Certains partent de là vers la Géorgie ou l’Éthiopie, sans retour possible, errant librement entre ciel et terre, vivant dans la liberté, mourant au hasard.
D’autres retournent à Singapour, Hong Kong, New York ou Paris, intégrant les hautes sphères — force montante de la crypto, l’Occident demeurant le sanctuaire final.
Et la majorité devient commerciale : auparavant hôtesses ou vendeuses, elles sont désormais chargées de développement commercial (BD). Adossées à la Chine continentale, tournées vers l’Ouest, après tout, c’est toujours vendre — peu importe quoi. Beaucoup vendent encore des biens immobiliers. Peut-être que quiconque arrive à Dubaï finit par devenir agent immobilier.
Mais être intermédiaire et percevoir des commissions est un talent traditionnel du Moyen-Orient. Sans l’Empire ottoman bloquant les routes commerciales, il n’y aurait pas eu la grande aventure des découvertes maritimes.
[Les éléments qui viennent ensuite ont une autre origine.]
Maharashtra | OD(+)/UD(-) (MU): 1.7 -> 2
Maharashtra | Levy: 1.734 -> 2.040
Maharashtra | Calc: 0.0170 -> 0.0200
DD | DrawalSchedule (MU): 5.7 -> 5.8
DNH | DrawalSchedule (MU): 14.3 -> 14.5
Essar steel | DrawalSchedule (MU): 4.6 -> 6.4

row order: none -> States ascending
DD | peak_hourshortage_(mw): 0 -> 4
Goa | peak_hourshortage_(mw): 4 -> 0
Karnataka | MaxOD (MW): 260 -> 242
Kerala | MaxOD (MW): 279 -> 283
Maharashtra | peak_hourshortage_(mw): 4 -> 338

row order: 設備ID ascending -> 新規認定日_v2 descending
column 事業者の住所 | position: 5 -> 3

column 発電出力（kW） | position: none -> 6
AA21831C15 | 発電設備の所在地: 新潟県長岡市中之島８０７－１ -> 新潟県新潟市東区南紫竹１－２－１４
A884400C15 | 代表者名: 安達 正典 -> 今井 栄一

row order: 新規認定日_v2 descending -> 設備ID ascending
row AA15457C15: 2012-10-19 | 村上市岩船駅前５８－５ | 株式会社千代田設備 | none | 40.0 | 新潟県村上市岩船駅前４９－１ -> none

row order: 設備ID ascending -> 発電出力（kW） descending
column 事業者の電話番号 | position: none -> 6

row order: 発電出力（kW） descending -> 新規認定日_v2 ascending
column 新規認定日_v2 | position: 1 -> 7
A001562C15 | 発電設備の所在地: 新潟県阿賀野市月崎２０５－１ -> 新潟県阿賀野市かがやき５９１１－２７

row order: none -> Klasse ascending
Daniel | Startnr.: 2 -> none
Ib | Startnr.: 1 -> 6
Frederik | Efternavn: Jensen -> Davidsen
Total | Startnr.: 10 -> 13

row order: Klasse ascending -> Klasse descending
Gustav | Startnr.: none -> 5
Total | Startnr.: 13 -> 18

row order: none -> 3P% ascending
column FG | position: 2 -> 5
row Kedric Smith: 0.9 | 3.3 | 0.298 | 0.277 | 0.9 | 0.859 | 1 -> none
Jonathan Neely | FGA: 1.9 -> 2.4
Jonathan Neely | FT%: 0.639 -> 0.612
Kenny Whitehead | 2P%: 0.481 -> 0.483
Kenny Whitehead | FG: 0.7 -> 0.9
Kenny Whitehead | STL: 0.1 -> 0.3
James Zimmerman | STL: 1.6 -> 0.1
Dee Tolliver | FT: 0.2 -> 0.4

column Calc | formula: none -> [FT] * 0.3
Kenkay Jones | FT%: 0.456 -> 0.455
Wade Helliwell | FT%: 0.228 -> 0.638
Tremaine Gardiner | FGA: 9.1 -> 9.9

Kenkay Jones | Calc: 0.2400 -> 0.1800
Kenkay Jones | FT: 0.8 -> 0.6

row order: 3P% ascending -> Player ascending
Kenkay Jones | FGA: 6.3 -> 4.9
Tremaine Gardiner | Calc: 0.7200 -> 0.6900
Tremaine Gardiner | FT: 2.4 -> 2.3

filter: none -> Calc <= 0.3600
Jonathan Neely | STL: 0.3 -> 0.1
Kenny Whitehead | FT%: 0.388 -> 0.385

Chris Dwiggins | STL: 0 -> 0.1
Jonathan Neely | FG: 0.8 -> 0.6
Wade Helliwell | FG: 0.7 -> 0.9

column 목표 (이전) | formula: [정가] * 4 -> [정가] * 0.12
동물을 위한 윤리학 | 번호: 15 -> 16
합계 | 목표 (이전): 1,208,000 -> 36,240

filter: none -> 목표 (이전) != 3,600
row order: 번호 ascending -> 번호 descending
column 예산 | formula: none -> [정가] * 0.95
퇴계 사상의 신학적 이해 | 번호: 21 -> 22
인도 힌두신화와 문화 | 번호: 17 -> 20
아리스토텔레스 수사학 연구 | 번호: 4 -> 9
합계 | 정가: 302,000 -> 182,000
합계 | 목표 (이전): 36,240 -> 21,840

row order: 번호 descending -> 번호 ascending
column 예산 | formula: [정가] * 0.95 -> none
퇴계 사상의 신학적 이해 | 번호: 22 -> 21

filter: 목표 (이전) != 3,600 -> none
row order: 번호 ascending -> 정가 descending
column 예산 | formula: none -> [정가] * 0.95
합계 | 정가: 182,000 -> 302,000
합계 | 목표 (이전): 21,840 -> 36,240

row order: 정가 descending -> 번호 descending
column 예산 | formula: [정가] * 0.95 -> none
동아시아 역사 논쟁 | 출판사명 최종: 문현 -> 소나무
Sans la tempête réglementaire mondiale, Dubaï ne serait pas devenu un terrain fertile pour le Web3. Presque toutes les bourses affluent vers Dubaï, FTX incluse, accompagnées de services annexes en conformité, identité et visas.
La pluie récente à Dubaï a terni l’image de certains, mais Dubaï n’a effectivement pas de système d’égouts : tout s’écoule en surface, directement sous vos yeux. Tout a un prix, à vous de voir si vous pouvez payer.
Le Moyen-Orient pourrait bien devenir le troisième grand marché crypto après les États-Unis et la Chine. Et cette fois encore, Dubaï souhaite en être la vitrine.